Sedari awal saya tidak pernah kaget mengapa jumlah positif Covid-19 di NTB tiba-tiba melonjak. Itu memang karena sebelumnya alat test nya tidak ada di daerah kita. Kita mesti menunggu kiriman hasil dari Jakarta.
Contoh sederhananya, ada satu pasien dalam pengawasan (PDP) yang meninggal. Setelah beberapa hari, barulah kita tahu hasil testnya. Ternyata PDP tersebut memang positif.
Sekarang, alat test itu sudah ada di NTB. Karenanya dalam waktu singkat kita sudah bisa mengetahui hasilnya. Angka yang tadinya 10 melonjak menjadi 25 orang. Lalu bertambah lagi menjadi 33 orang.Â
Lalu bagaimana dengan data nasional kita?
Tentu kita harus percaya kepada pemerintah, khususnya Kementerian Kesehatan. Sebab mau tidak mau, merekalah sumber data kita sekarang. Tapi, sekali lagi, sebagai masyarakat kita wajib juga berharap agar data yang disajikan itu benar-benar terukur dan valid.
Saat ini, semua provinsi di Indonesia sudah resmi terpapar. NTT dan Gorontalo menjadi yang terakhir terkonfirmasi. Sejumlah daerah mulai meminta izin untuk melakukan Pembatasan Sosial Berskala Besar (PSBB).
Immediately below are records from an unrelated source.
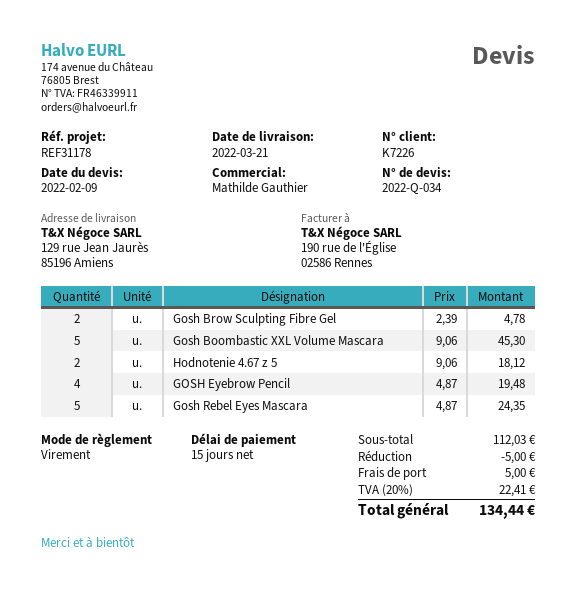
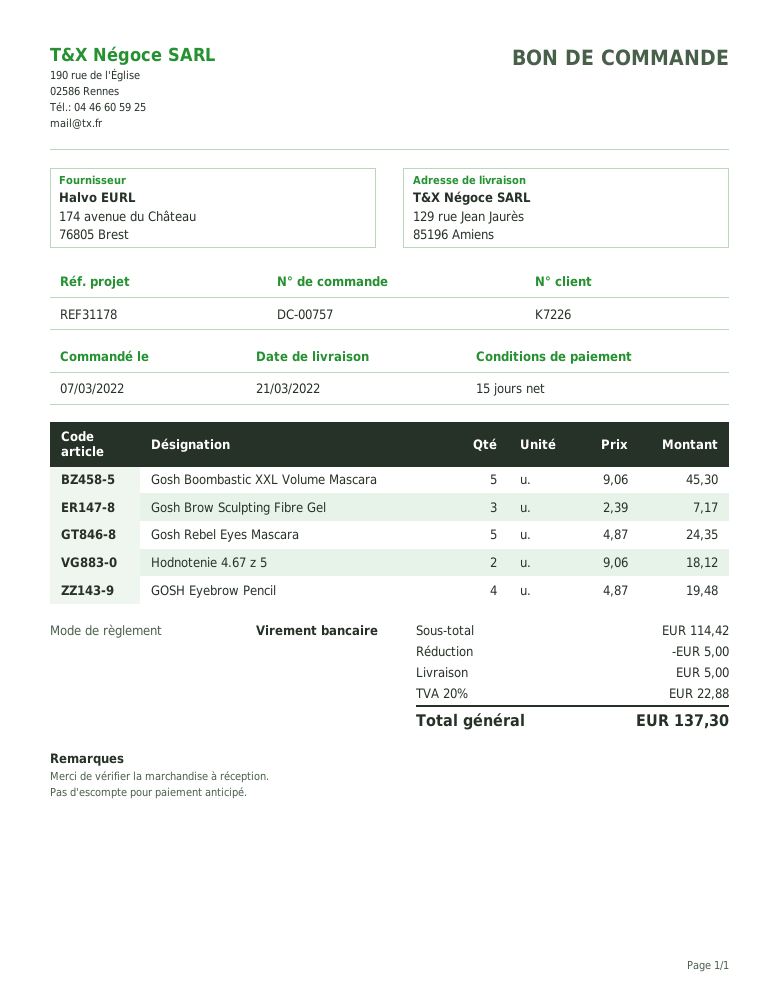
Gosh Brow Sculpting Fibre Gel: 2 x 2.39 = 4.78 -> 3 x 2.39 = 7.17
subtotal: 112.03 -> 114.42
tax: 20% = 22.41 -> 20% = 22.88
total: 134.44 -> 137.30

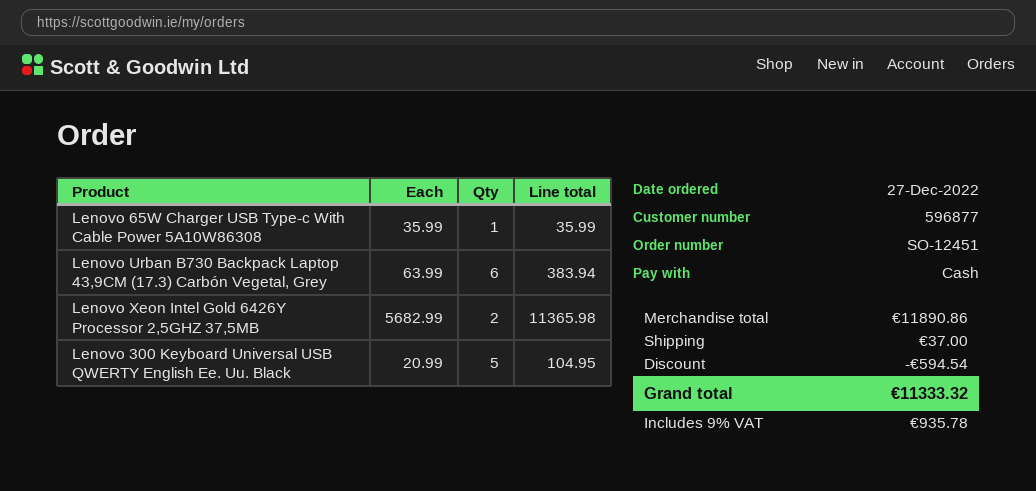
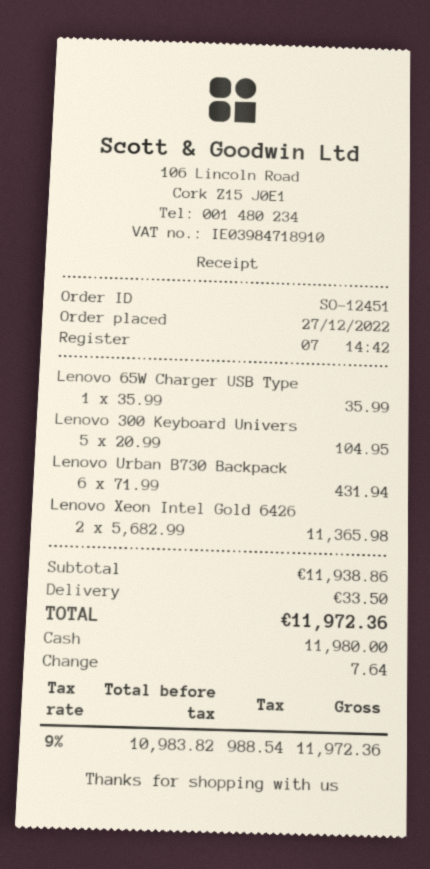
Lenovo Urban B730 Backpack Laptop 43,9CM (17.3) Carbón Vegetal, Grey: 6 x 63.99 = 383.94 -> 6 x 71.99 = 431.94
subtotal: 11890.86 -> 11938.86
discount: 594.54 -> none
shipping: 37.00 -> 33.50
tax: 9% = 935.78 -> 9% = 988.54
total: 11333.32 -> 11972.36

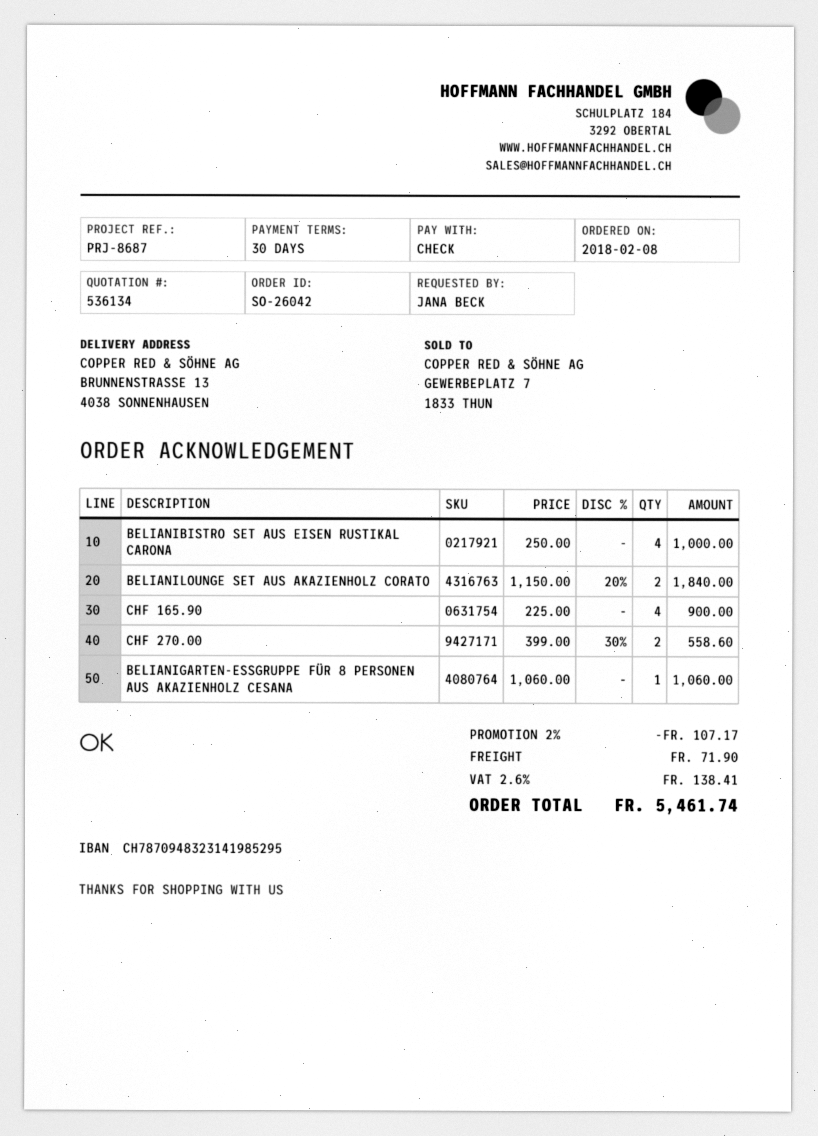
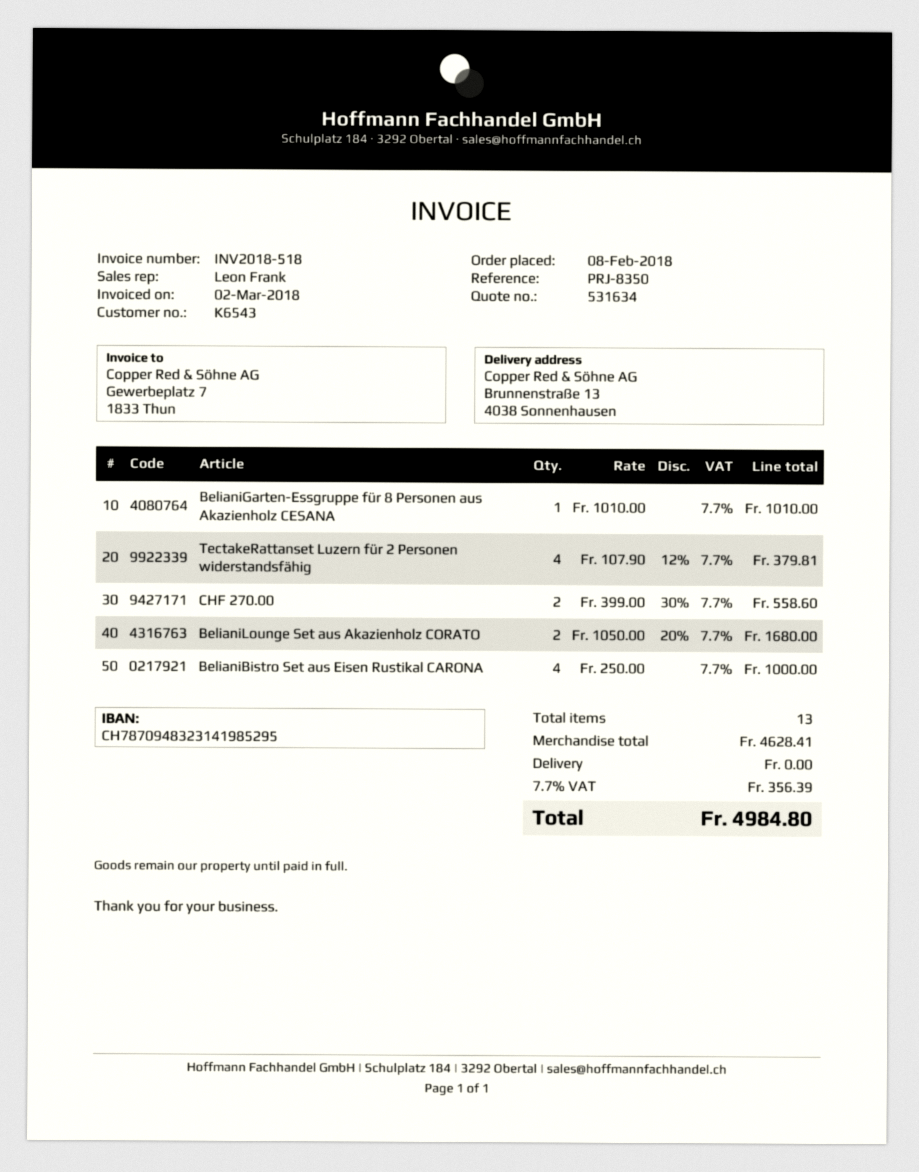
quote number: 536134 -> 531634
reference: PRJ-8687 -> PRJ-8350
BELIANILOUNGE SET AUS AKAZIENHOLZ CORATO: 2 x 1150.00 - 20% = 1840.00 -> 2 x 1050.00 - 20% = 1680.00
CHF 165.90: 4 x 225.00 = 900.00 -> none
BELIANIGARTEN-ESSGRUPPE FÜR 8 PERSONEN AUS AKAZIENHOLZ CESANA: 1 x 1060.00 = 1060.00 -> 1 x 1010.00 = 1010.00
TectakeRattanset Luzern für 2 Personen widerstandsfähig: none -> 4 x 107.90 - 12% = 379.81
discount: 2% = 107.17 -> none
shipping: 71.90 -> 0.00
tax: 2.6% = 138.41 -> 7.7% = 356.39
total: 5461.74 -> 4984.80

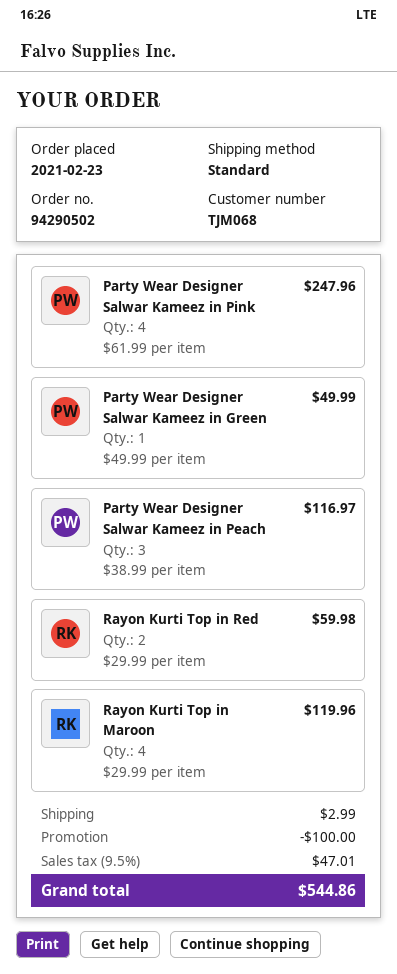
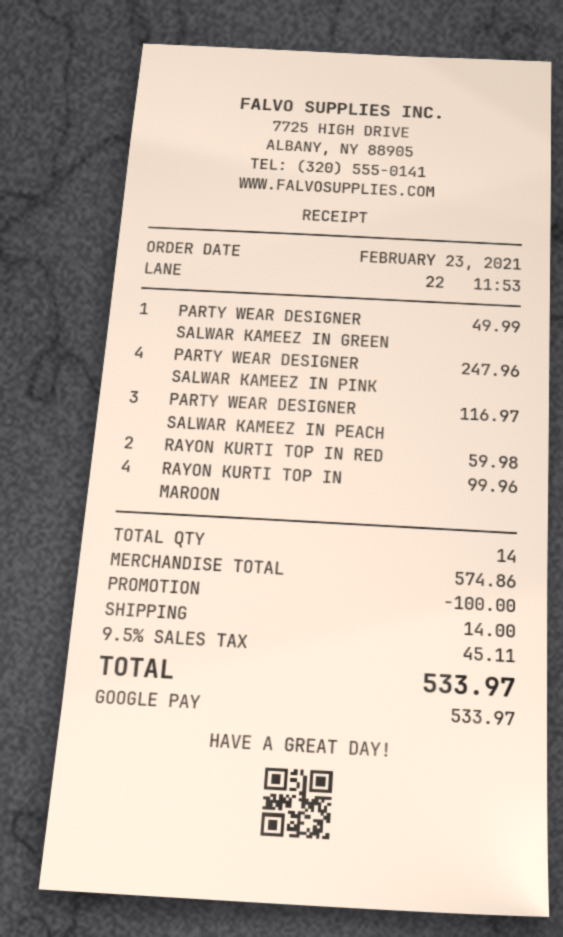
Rayon Kurti Top in Maroon: 4 for 119.96 -> 4 for 99.96
shipping: 2.99 -> 14.00
tax: 9.5% = 47.01 -> 9.5% = 45.11
total: 544.86 -> 533.97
Data terbaru dari Kemenkes menunjukkan bahwa dari 34 Provinsi, total positif sebanyak 3.842, 286 sembuh, dan 327 meninggal. Angka ini memang terbilang cukup rendah jika mengacu pada 270 juta penduduk Indonesia.
Lalu apa lagi?
Begini. Seperti yang saya kutip dari tirto.id, jumlah pengujian virus Corona Covid-19 di Indonesia termasuk yang paling sedikit di dunia. Menurut laman Worldometers.info, dari satu juta orang, hanya 65 yang pernah di tes per Sabtu, 11 April.
Sederhananya, yang mau saya sampaikan adalah jangan-jangan rendahnya angka penularan seperti data yang ada saat ini, karena memang sedikit sampel yang diambil (sekali lagi saya berharap tidak demikian).
Satu-satunya cara untuk mengetahui seseorang itu positif terpapar hanya setelah dilakukannya test. Maka, hasilnya menjadi sangat bergantung pada berapa jumlah orang atau sampel yang di test itu. Barulah muncul statistiknya.